Atelier architecture de la foule
La dalle des climats. Le récit d’une transformation, entre mythe et magie
Enseignant.e.s Can Onaner et Mathilde Sari
DE Ecologie Radicale, Master S7
Cet atelier s’inscrit dans la continuité des enseignements « Architectures de la foule », en poursuivant une recherche sur les relations entre architecture, regroupements sociaux et transformation des milieux. Il propose cette année d’aborder ces questions à partir de trois notions : la magie, le climat et le mythe.

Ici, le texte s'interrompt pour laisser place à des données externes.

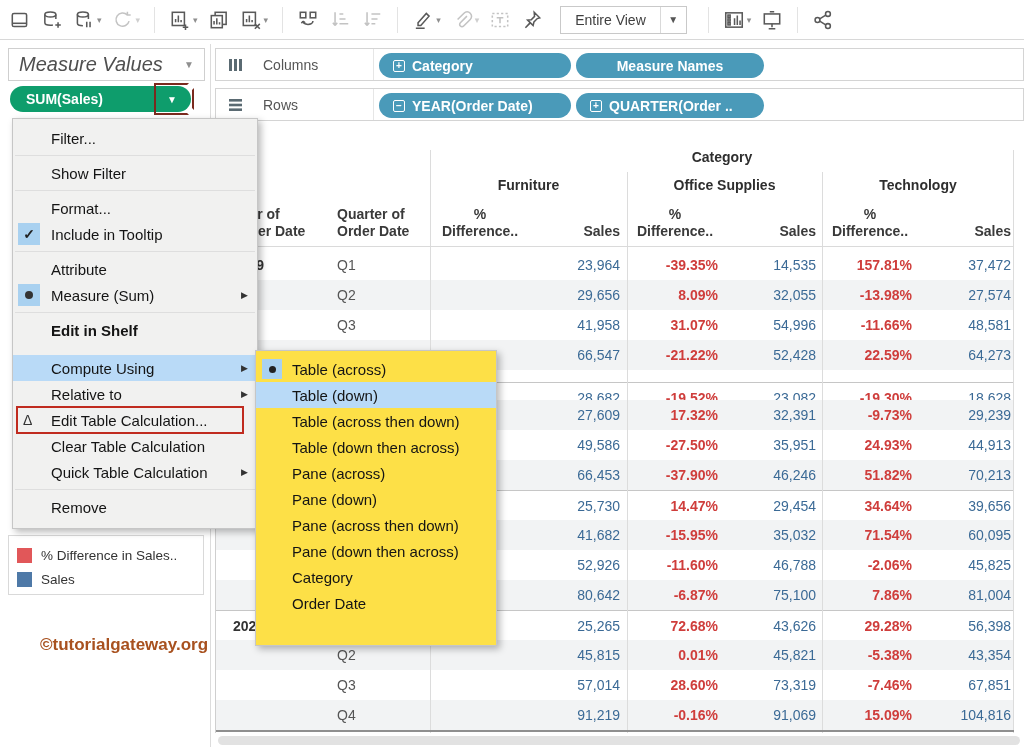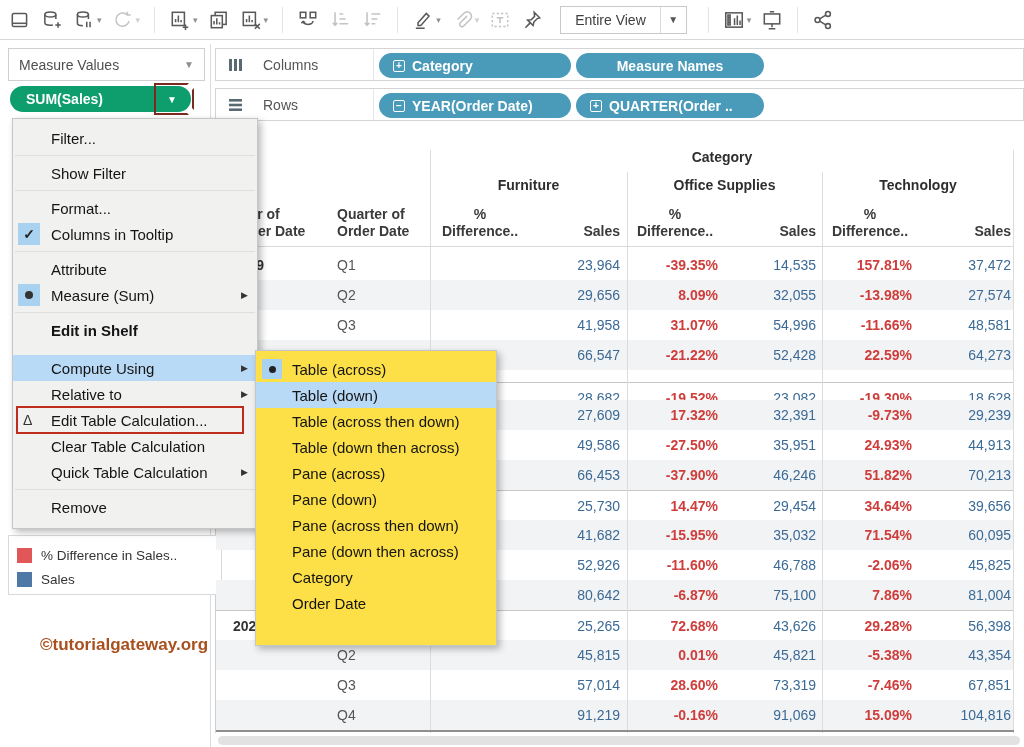--- a/index.html
+++ b/index.html
@@ -19,21 +19,21 @@
   .caret.dis2 { color:#cfcfcf; }
   .tb-sep { width:1px; height:26px; background:#e3e3e3; margin:0 9px; }
   .fit-btn { height:28px; border:1px solid #c9c9c9; display:flex; align-items:center; margin:0 12px; }
   .fit-label { padding:0 14px; font-size:14px; color:#3f3f3f; }
   .fit-caret { width:26px; height:100%; border-left:1px solid #d9d9d9; display:flex; align-items:center; justify-content:center; color:#555; font-size:10px; }
 
   
   .v-divider { position:absolute; left:210px; top:44px; height:703px; width:1px; background:#dcdcdc; }
   .mv-card { position:absolute; left:8px; top:48px; width:197px; height:33px; background:#fff;
              border:1px solid #cfcfcf; display:flex; align-items:center; padding:0 10px; }
-  .mv-label { font-size:14px; color:#4f4f4f; flex:1; }
+  .mv-label { font-size:20px; color:#4f4f4f; flex:1;font-style:italic; }
   .mv-caret { color:#8f8f8f; font-size:10px; }
   .pill-green { position:absolute; left:10px; top:86px; width:181px; height:26px; border-radius:13px;
                 background:#0e9d6c; color:#fff; font-size:14px; font-weight:bold;
                 display:flex; align-items:center; padding-left:16px; }
   .pill-green-caret { position:absolute; right:14px; top:8px; color:#fff; font-size:10px; }
   .sel-box { position:absolute; left:154px; top:83px; width:40px; height:32px; border:2px solid #7a2a1e; }
   .notch { position:absolute; width:7px; height:7px; background:#fff; transform:rotate(45deg); }
 
   
   .shelf { position:absolute; left:215px; width:809px; height:33px; background:#fff;
@@ -93,21 +93,21 @@
   .submenu { position:absolute; left:255px; top:350px; width:242px; height:296px; background:#fde047;
              border:1px solid #c6c6c6; box-shadow:3px 3px 7px rgba(0,0,0,.28); z-index:21; padding:5px 0; }
   .smi { height:26px; display:flex; align-items:center; padding-left:36px; position:relative;
          font-size:15px; color:#141414; white-space:nowrap; }
   .smi.hl { background:#b9daf7; }
   .sm-ic { position:absolute; left:6px; top:3px; width:20px; height:20px; background:#a9d1f0;
            display:flex; align-items:center; justify-content:center; }
   .sm-dot { width:7px; height:7px; border-radius:50%; background:#222; }
 
   
-  .legend { position:absolute; left:8px; top:535px; width:214px; height:60px; background:#fff;
+  .legend { position:absolute; left:8px; top:535px; width:196px; height:60px; background:#fff;
             border:1px solid #d9d9d9; padding:7px 0 0 8px; }
   .lg-item { display:flex; align-items:center; gap:9px; height:24px; }
   .lg-sw { width:15px; height:15px; }
   .lg-txt { font-size:13.5px; color:#333; }
   .watermark { position:absolute; left:40px; top:635px; font-size:17px; font-weight:bold; color:#a8511f; }
   .scrollbar { position:absolute; left:218px; top:736px; width:802px; height:9px; background:#e2e2e2; border-radius:5px; }
 </style>
 </head>
 <body>
 
@@ -490,21 +490,21 @@
     <div class="m-sep"></div>
     <div class="mi">
         <span>Show Filter</span>
       </div>
     <div class="m-sep"></div>
     <div class="mi">
         <span>Format...</span>
       </div>
     <div class="mi">
       <span class="m-ic">✓</span>
-      <span>Columns in Tooltip</span>
+      <span>Include in Tooltip</span>
     </div>
     <div class="m-sep"></div>
     <div class="mi">
         <span>Attribute</span>
       </div>
     <div class="mi">
       <span class="m-ic">
           <span class="m-dot"></span>
         </span>
       <span>Measure (Sum)</span>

La magie sera envisagée moins comme un imaginaire fantastique que comme une manière de penser la relation entre les choses, le bas et le haut, le caché et le visible, et les forces qui relient les humains à leurs environnements physiques et sociaux. La « magie naturelle » désigne ces liens invisibles qui existent entre les choses, les matières, les vivants et les non-vivants. La « magie sociale » agit sur ces relations : par des rituels, elle rapproche, sépare, déplace et transforme.
Le climat sera abordé dans ce sens élargi : comme un milieu physique fait de chaleur, d’humidité, de lumière, de vent, d’eau, de végétation et de matières, mais également comme un environnement social. Il s’agira d’imaginer comment la magie peut transformer un environnement climatique : créer des microclimats, des îles magiques dans les îles de béton, faire surgir du végétal, déplacer l’eau, la chaleur ou le vent, mais aussi engendrer des situations sociales inattendues dans des espaces programmés.
Les foules seront considérées comme des regroupements éphémères capables de s’approprier un lieu et de le transformer momentanément, ou d’y laisser des traces durables. Mais elles ne seront pas nécessairement humaines, ni même vivantes : foules végétales, arbres, voitures, chaises, débris de béton, poussières ou matières déplacées par le vent pourront constituer autant de collectivités soumises aux forces de la magie.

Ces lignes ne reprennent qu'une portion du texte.